**SOURCE DATA:**
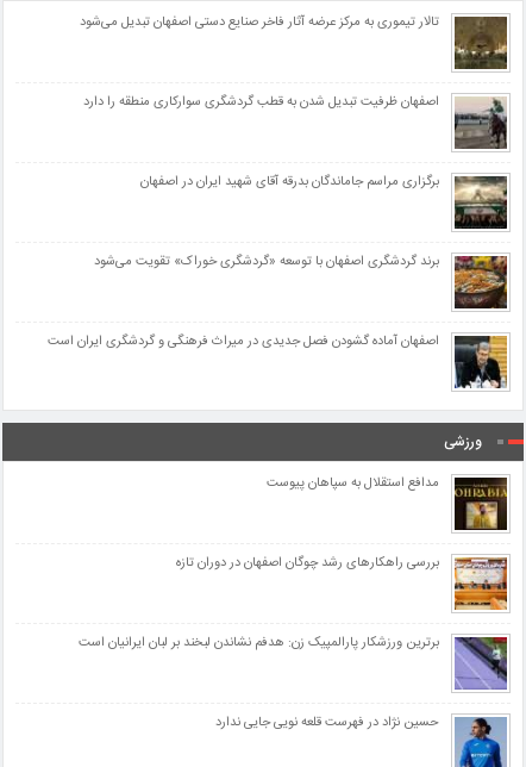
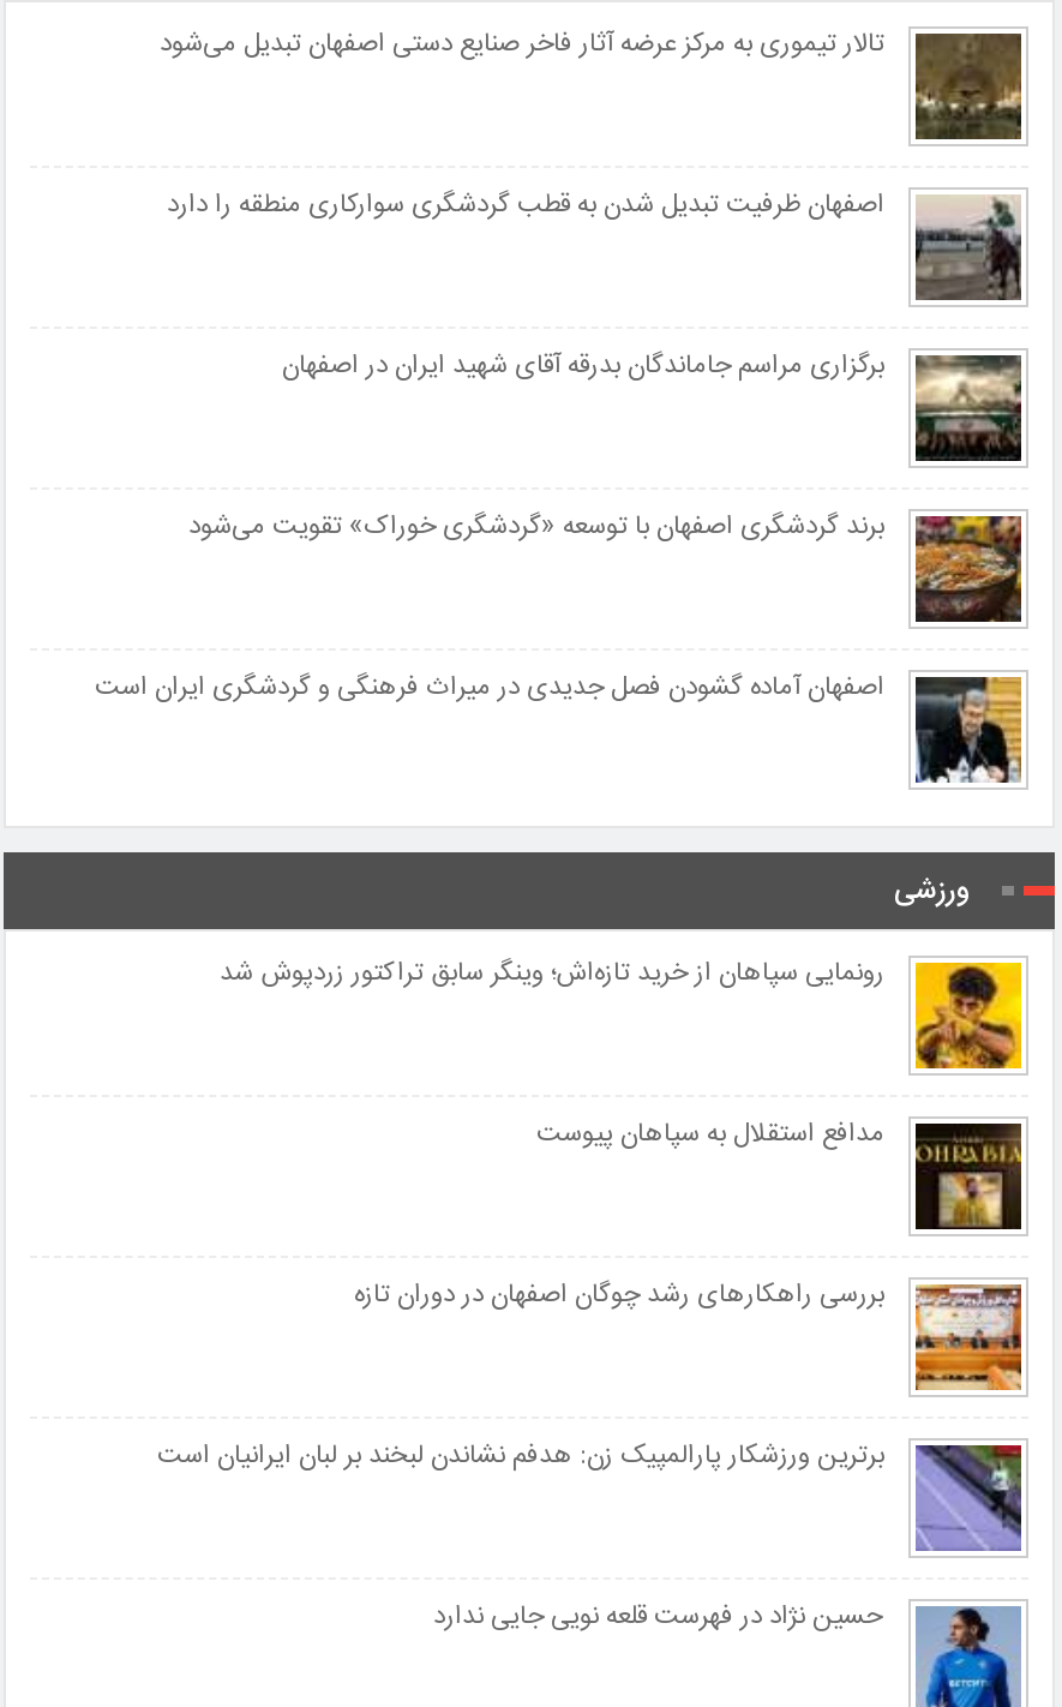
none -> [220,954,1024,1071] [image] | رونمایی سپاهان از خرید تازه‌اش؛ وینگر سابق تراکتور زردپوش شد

==

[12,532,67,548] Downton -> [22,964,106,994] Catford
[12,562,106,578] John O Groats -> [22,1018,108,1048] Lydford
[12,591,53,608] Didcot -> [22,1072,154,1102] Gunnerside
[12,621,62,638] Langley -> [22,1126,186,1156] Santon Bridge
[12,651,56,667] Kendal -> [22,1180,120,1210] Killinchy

--

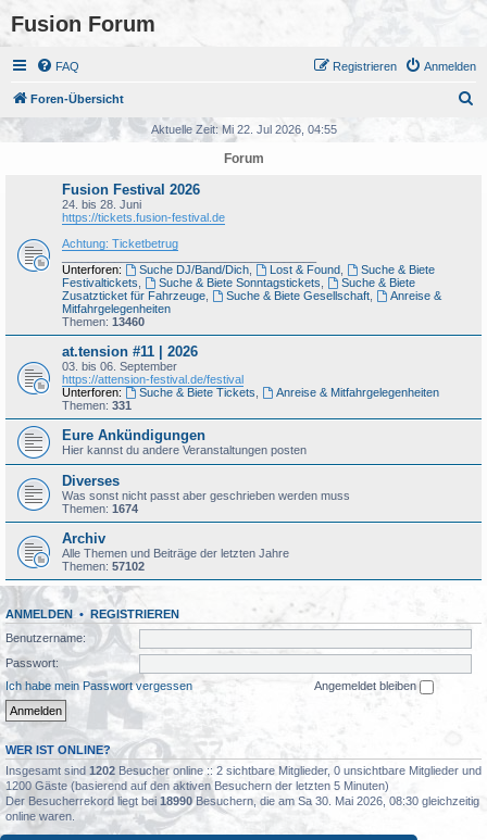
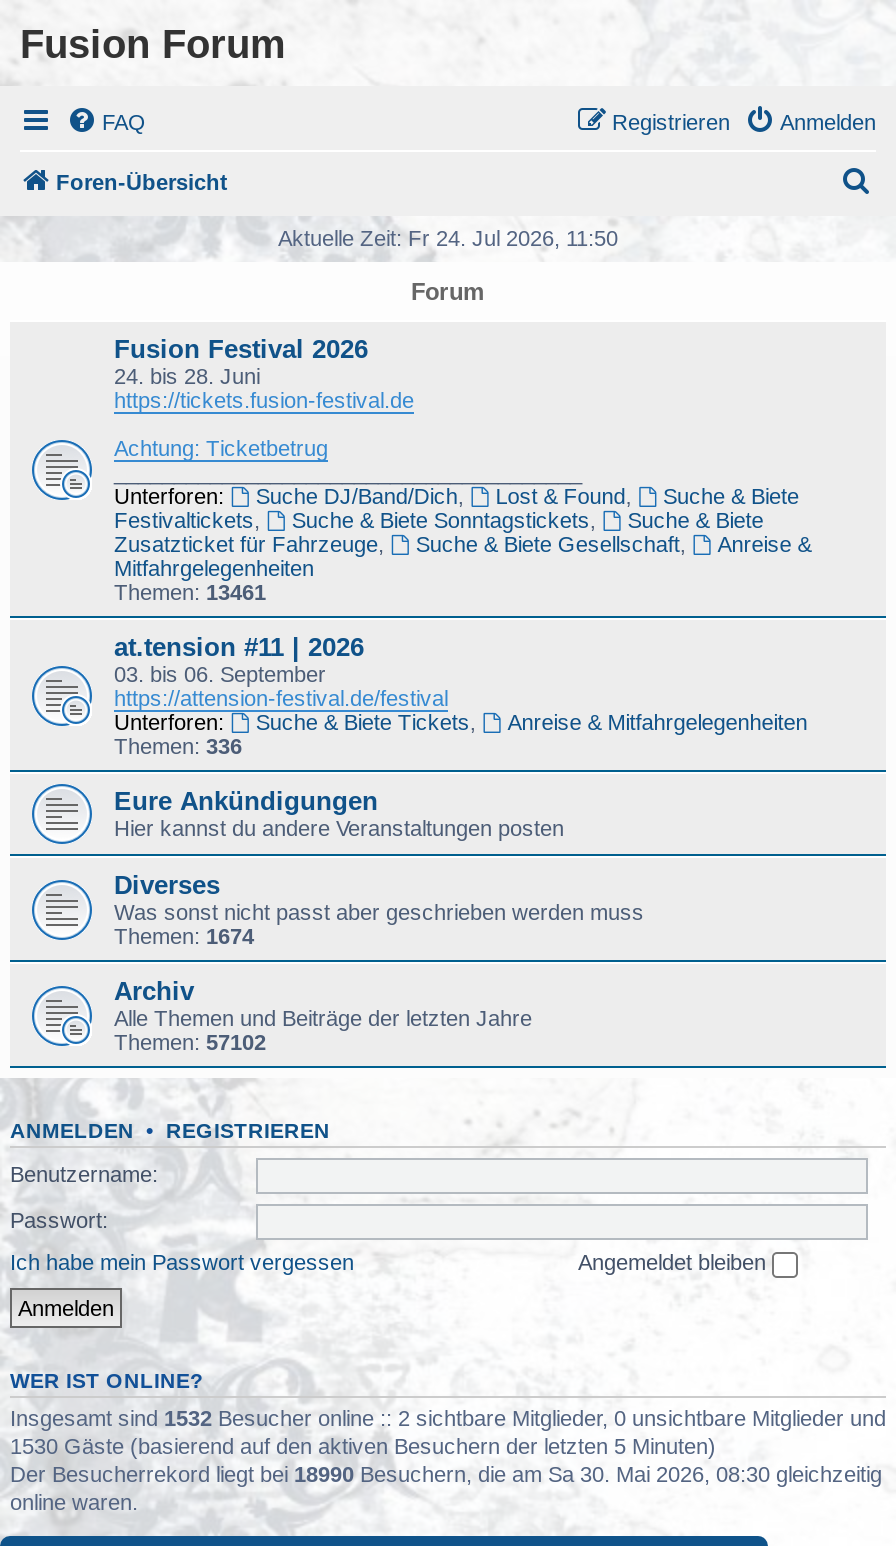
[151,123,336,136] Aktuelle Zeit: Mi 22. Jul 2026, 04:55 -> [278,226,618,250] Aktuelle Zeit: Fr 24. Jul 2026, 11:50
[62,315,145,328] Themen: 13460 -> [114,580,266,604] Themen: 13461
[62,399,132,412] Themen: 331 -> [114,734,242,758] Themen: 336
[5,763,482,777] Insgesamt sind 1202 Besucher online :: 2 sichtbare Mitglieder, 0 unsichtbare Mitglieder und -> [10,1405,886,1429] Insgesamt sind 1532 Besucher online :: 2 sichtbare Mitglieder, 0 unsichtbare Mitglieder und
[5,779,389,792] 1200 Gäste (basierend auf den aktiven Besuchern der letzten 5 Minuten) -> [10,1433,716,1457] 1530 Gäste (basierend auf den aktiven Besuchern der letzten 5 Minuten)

**WHAT TO PRODUCE:**
In the records above, find each line that mentions the word "Themen", and copy it.

**EXERCISE RESULT:**
[62,315,145,328] Themen: 13460 -> [114,580,266,604] Themen: 13461
[62,399,132,412] Themen: 331 -> [114,734,242,758] Themen: 336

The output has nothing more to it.